Por Andrés Mauricio Muñoz
La tarde languidecía mientras a mí se me acababa la paciencia entre embotellamientos de autos. No es fácil conducir a casa con tantos agobios laborales que parecen esmerarse en extenuarte, robándote la poca energía que te queda antes de que el día renuncie a sus últimas claridades. Sin embargo, mientras movía el dial con la esperanza de sortear noticias de índole política que persistían en casi todas las frecuencias del radio, alcancé a escuchar una canción. En un principio fueron tan solo unos acordes que me remitieron a mejores años, porque el frenesí de mi dedo la interrumpió, dejándome en el calor de una discusión relativa a asuntos de farándula; entonces regresé, con una premura que se impuso entre otras tantas que me rondaban desde la mañana. Era una canción que me recordó una época en la que fui muy feliz con mi grupo de amigos de la adolescencia. No sabíamos en aquel tiempo que no habría después entre nosotros felicidad más auténtica que esa. No intuíamos la dimensión de intensidad que estábamos viviendo. Lo que sonaba en aquella emisora, que sin saberlo se solidarizó conmigo ante la alteración que traía, era “Vasos vacíos”, de los Fabulosos Cadillacs, en aquella versión que cantan con Celia Cruz.
No establezco ninguna relación entre la letra y aquel esbozo de euforia que me llegó de improviso, tampoco con esa alegría decantada que se removió dentro de mí. Tan solo sé que me remitió a una época en que la escuchábamos con mis amigos presos del entusiasmo, recorriendo las calles de Popayán en el carro de uno de nosotros, seguros de que la música a toda potencia era más que una aliada, con el alborozo de saber que a la noche le quedaban dobleces, que un horizonte se abría ante nosotros una vez traspasábamos la puerta del conjunto. Tal vez era la posibilidad del amor lo que podía cernirse entre nuestro andar arbitrario. Recorríamos la ciudad mientras coreábamos aquella canción. Las aflicciones que suele depararnos la vida ni siquiera se insinuaban, como no fueran pequeñas pesadumbres relativas al colegio o alguna pilatuna menor en la que esperábamos no se percataran en casa.
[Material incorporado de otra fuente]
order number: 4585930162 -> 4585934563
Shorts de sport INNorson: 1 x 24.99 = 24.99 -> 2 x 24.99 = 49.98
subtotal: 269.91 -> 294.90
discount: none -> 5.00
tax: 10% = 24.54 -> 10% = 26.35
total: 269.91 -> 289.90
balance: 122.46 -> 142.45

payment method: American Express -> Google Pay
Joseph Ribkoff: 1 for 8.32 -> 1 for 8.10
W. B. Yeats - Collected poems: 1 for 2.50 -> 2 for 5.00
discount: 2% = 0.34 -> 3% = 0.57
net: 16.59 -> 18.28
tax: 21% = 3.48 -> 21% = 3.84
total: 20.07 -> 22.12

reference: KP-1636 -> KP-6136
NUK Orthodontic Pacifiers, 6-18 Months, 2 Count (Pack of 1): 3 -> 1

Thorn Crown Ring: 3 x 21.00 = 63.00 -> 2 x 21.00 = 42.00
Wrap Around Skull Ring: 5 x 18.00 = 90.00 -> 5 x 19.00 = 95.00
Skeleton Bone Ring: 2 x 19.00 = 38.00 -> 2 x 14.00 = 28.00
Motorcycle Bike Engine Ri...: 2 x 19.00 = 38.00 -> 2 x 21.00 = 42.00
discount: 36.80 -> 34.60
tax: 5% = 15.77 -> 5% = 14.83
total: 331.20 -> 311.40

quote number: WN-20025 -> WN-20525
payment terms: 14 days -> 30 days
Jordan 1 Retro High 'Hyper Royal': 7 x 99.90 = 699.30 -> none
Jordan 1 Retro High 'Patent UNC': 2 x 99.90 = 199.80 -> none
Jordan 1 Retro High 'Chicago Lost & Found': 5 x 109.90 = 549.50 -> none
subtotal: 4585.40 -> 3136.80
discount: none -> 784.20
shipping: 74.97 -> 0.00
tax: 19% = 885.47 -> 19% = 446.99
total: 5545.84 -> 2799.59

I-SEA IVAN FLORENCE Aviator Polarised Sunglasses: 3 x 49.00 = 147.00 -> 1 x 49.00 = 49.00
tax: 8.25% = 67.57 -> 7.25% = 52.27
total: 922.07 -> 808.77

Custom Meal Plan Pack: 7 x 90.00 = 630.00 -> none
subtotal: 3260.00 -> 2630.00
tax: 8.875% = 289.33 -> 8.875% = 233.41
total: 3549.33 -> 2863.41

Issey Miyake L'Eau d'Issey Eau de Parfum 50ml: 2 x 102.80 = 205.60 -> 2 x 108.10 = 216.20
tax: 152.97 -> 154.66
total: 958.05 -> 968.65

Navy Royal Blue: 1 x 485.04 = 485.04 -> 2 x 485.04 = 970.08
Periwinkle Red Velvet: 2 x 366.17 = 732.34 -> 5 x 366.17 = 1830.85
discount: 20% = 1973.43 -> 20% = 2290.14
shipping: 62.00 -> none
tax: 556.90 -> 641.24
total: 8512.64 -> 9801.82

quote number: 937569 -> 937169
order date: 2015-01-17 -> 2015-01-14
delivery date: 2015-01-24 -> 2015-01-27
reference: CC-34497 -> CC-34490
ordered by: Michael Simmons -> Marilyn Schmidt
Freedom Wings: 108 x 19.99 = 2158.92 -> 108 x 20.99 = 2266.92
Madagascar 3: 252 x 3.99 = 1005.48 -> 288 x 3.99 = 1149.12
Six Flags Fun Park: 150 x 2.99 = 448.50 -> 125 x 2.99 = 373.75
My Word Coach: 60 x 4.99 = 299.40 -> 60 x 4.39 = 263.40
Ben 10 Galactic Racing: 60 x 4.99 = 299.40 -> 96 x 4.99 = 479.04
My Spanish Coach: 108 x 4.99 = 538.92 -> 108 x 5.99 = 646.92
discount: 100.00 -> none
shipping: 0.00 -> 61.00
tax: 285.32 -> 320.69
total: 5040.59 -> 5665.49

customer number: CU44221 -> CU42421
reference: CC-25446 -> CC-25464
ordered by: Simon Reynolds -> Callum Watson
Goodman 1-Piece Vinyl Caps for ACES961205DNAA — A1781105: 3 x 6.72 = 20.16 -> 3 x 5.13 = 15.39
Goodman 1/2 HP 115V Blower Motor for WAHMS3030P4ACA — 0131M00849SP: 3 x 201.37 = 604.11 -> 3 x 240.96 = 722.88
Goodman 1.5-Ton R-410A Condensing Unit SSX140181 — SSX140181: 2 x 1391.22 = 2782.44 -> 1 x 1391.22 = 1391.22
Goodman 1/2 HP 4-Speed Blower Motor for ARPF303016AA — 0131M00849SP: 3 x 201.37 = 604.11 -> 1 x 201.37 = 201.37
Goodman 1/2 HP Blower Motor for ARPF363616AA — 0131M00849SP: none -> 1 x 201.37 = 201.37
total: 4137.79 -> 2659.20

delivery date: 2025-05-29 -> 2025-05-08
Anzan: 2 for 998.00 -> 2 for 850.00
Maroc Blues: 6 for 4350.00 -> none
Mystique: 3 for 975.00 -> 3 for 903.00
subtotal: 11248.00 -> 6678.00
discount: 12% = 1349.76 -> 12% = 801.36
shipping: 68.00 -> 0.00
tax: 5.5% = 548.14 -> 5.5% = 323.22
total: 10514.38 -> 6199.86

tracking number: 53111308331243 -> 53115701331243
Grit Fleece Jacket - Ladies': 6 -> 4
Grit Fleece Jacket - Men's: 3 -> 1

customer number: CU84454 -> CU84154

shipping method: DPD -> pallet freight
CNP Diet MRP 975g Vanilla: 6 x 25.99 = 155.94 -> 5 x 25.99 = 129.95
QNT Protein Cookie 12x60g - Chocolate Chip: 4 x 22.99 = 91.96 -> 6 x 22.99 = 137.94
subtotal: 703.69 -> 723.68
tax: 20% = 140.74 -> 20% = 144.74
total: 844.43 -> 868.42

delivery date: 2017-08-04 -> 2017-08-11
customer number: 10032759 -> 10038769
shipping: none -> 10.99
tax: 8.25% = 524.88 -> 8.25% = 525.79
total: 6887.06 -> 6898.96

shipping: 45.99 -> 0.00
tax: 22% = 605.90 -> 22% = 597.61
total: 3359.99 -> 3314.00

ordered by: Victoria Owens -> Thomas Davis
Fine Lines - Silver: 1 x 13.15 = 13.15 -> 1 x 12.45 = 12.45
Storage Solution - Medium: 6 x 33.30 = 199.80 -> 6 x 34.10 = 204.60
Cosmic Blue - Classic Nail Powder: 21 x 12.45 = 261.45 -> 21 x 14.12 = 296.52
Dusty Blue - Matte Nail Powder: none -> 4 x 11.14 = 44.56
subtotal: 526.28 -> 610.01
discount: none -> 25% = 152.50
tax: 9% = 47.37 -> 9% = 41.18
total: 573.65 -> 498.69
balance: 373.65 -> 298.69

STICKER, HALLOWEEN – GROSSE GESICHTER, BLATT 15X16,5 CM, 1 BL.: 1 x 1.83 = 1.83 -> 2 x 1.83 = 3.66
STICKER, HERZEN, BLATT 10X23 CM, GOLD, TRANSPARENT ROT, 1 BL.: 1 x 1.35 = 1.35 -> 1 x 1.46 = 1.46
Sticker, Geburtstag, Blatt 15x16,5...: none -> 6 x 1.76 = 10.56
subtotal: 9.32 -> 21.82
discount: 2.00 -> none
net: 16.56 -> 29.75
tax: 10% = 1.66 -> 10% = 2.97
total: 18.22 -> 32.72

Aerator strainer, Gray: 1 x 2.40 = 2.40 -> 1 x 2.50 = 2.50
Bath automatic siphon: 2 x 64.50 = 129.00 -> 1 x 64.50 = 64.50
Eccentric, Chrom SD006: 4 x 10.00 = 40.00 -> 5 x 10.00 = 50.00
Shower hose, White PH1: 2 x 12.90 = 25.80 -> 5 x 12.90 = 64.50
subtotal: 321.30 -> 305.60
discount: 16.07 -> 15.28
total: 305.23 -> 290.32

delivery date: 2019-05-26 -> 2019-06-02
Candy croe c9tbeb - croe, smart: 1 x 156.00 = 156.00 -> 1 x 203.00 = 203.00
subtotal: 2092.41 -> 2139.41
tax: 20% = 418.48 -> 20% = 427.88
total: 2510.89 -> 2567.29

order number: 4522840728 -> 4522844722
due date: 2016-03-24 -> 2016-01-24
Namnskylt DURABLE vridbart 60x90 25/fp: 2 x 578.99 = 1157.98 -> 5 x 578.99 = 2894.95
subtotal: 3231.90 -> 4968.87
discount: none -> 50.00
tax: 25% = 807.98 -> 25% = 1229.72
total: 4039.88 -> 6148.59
Lo que nos mantenía unidos no era más que la complicidad de compartir un tránsito común por aquellos años de la adolescencia en que nuestro único deber era acogernos a esa versión de la felicidad a la que no podíamos claudicar; aunque, como decía, no advertíamos que aquellos días no volverían jamás, que más adelante el camino nos separaría arrojándonos a otros tiempos, aunque sigamos en contacto, aunque alegrías de otros cortes sean las que nos ronden, aunque nos actualicemos en grupos de WhatsApp de las formas insospechadas que va tomando nuestra adultez desde la que nos recordamos cantando y riéndonos mucho hasta desgañitarnos. Pienso entonces que la amistad, la forma en que persiste en algunos casos, o de cómo se desvanece ante el chasquido de unos dedos, obedece a una lógica que se escapa de nuestro entendimiento.
De eso se trata la vida, supongo, de dejarse llevar sin entenderlo todo. En alguna ocasión dije que es menester reservarles un lugar privilegiado a aquellos quereres suavecitos pero sostenidos, como también a aquellos que nos encumbraron en nuestros mayores júbilos, cuyo recuerdo a veces nos llega con la música mientras esperamos un cambio de luz en un semáforo.